I start by preparing "object points", which will be the (x, y, z) coordinates of the chessboard corners in the world. Here I am assuming the chessboard is fixed on the (x, y) plane at z=0, such that the object points are the same for each calibration image. Thus, objp is just a replicated array of coordinates, and objpoints will be appended with a copy of it every time I successfully detect all chessboard corners in a test image. To do so I use the cv2.findChessboardCorners() function provided by OpenCV. imgpoints will be appended with the (x, y) pixel position of each of the corners in the image plane with each successful chessboard detection.
Here is an example of a successful detection:
I then used the output objpoints and imgpoints to compute the camera calibration and distortion coefficients using the cv2.calibrateCamera() function. I applied this distortion correction to the test image using the cv2.undistort() function and obtained this result:
The camera calibration and distortion coefficients are stored using pickle to be used on the main notebook
I am now going to describe the pipeline each images goes through in order to detect the lines. I am going to display images to illustrate each steps of the way.
The code for this step in the file called Color_transform_&_Gradient_Threshold.ipynb.
Here an exmples of images that I am going to use :
1. Distortion correction
The pictures of the chessboard were taken with the same camera as the one mounted on the car that took every pictures and videos that were provided for this project. Therefore, after calibrating the camera on the chessboard, we can use the same coefficients to undistort every images and videos of the road.
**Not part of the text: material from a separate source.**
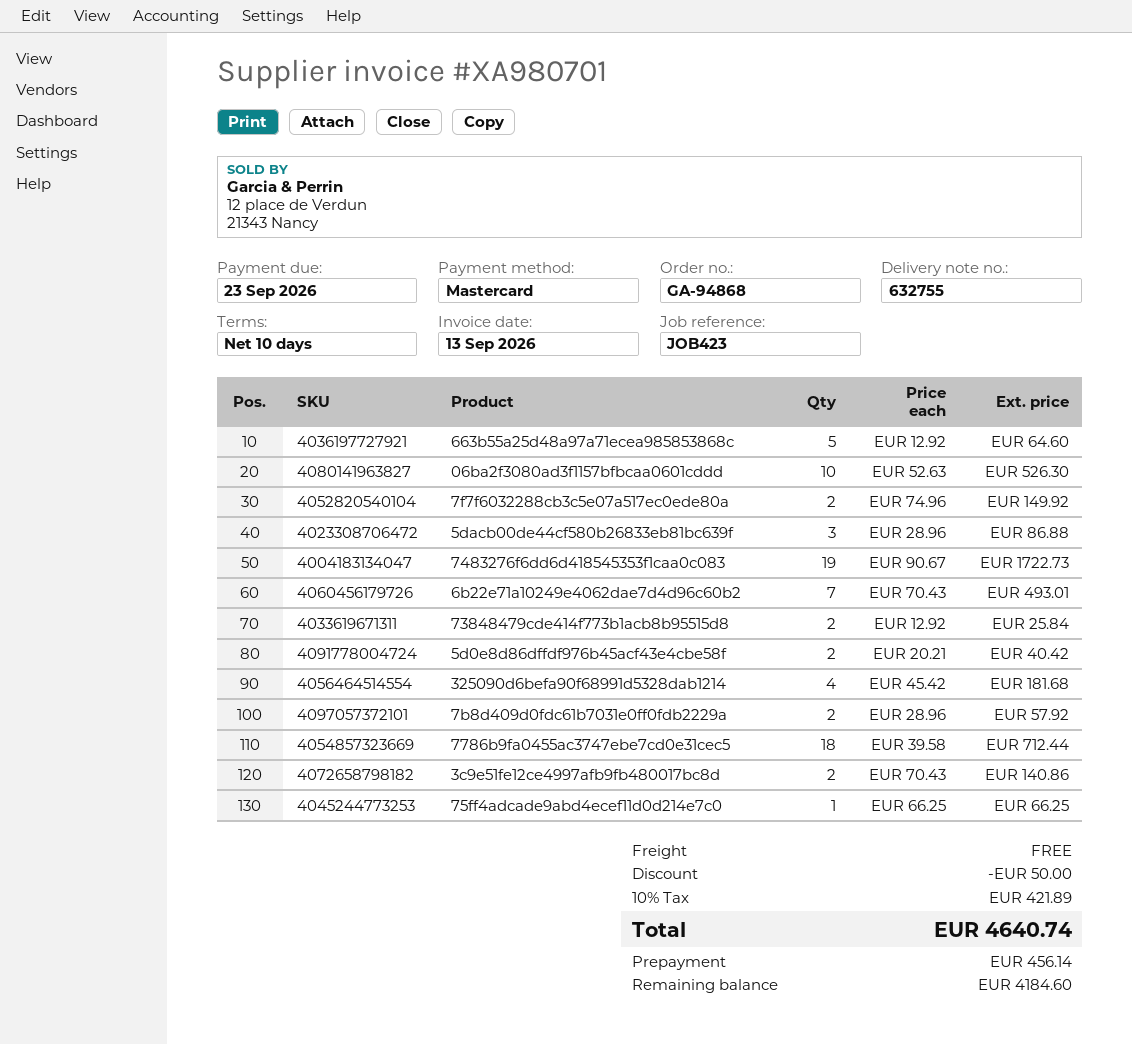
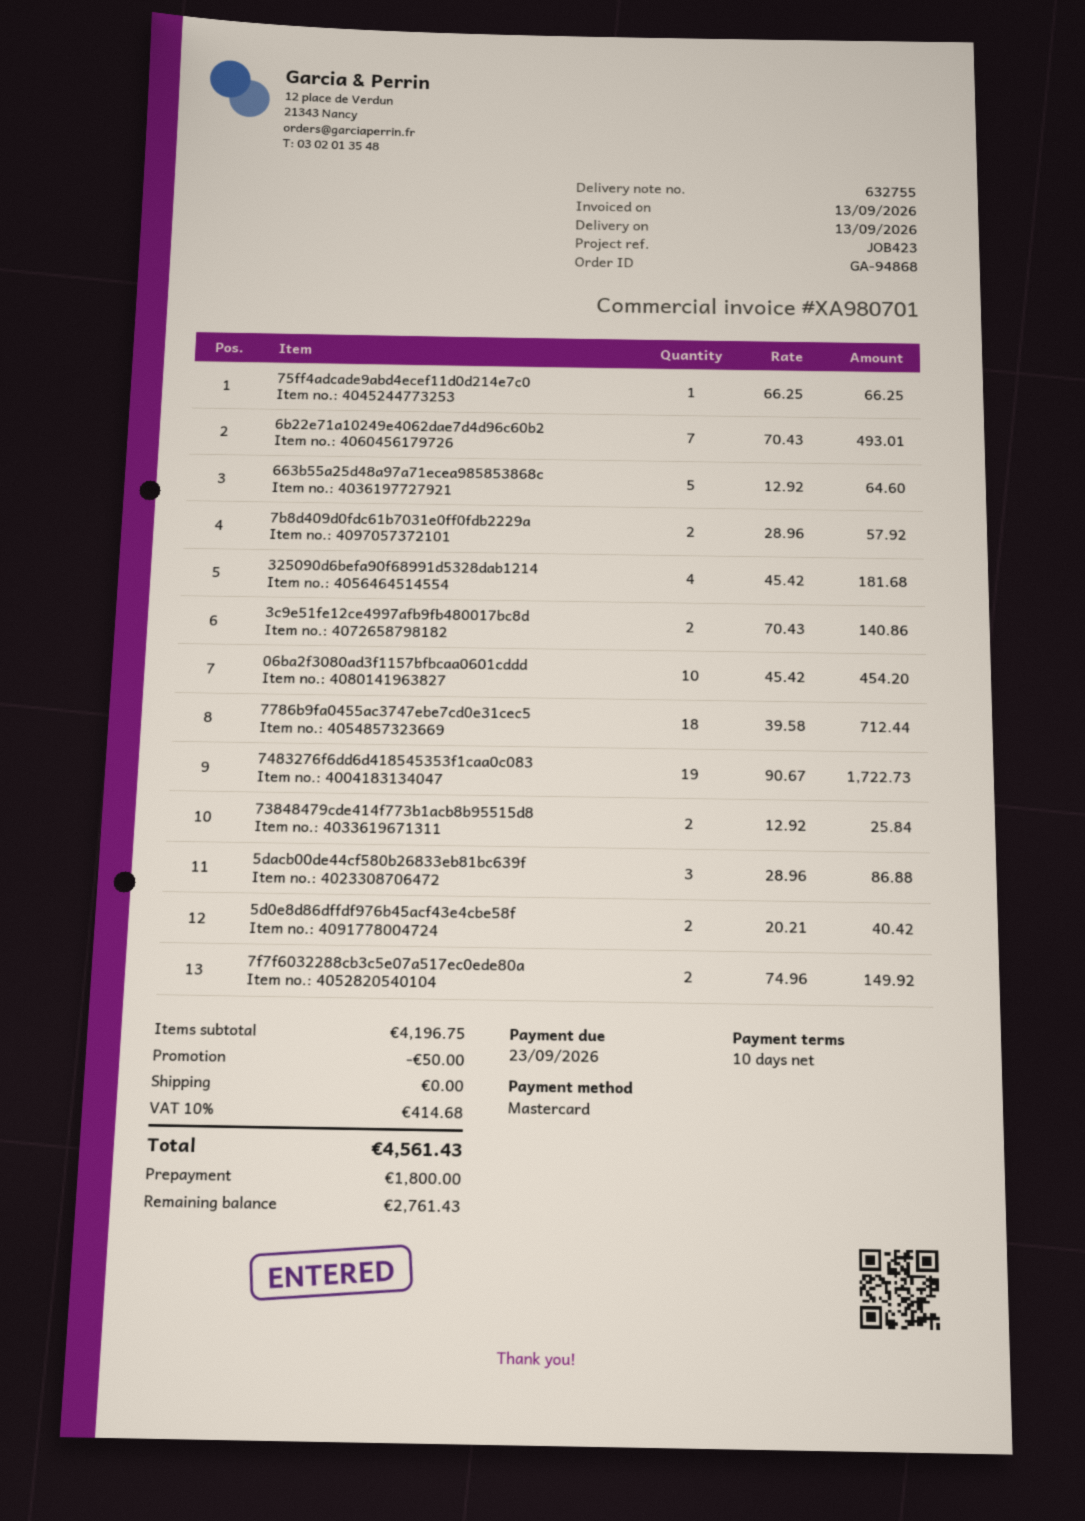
06ba2f3080ad3f1157bfbcaa0601cddd: 10 x 52.63 = 526.30 -> 10 x 45.42 = 454.20
tax: 10% = 421.89 -> 10% = 414.68
total: 4640.74 -> 4561.43
deposit: 456.14 -> 1800.00
balance: 4184.60 -> 2761.43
Using the camera matrix and distortion coefficients produced in the previous step, Here is the result after undistorting an image using the OpenCV undistort() function.
2. Lane detection
I used a combination of color and gradient thresholds to generate a binary image where every non-zeros pixels have a high probability of being part of a lane line,In an order word to filter out potential noise (such as shadows, different color lanes, other cars, etc)
2.1 Color thresholding
Since the lines can be yellow and white, I chose to detect the lane lines by color as well. The S (saturation) channel of the HLS color space can be well suited for extracting a particular color.
The following image shows how I extract the yellow lines:
I found that extracting only the pixels between 90 and 255 would suit this problem quite well.
To extract the white color, I would chose the L channel and threshold between 200 and 255.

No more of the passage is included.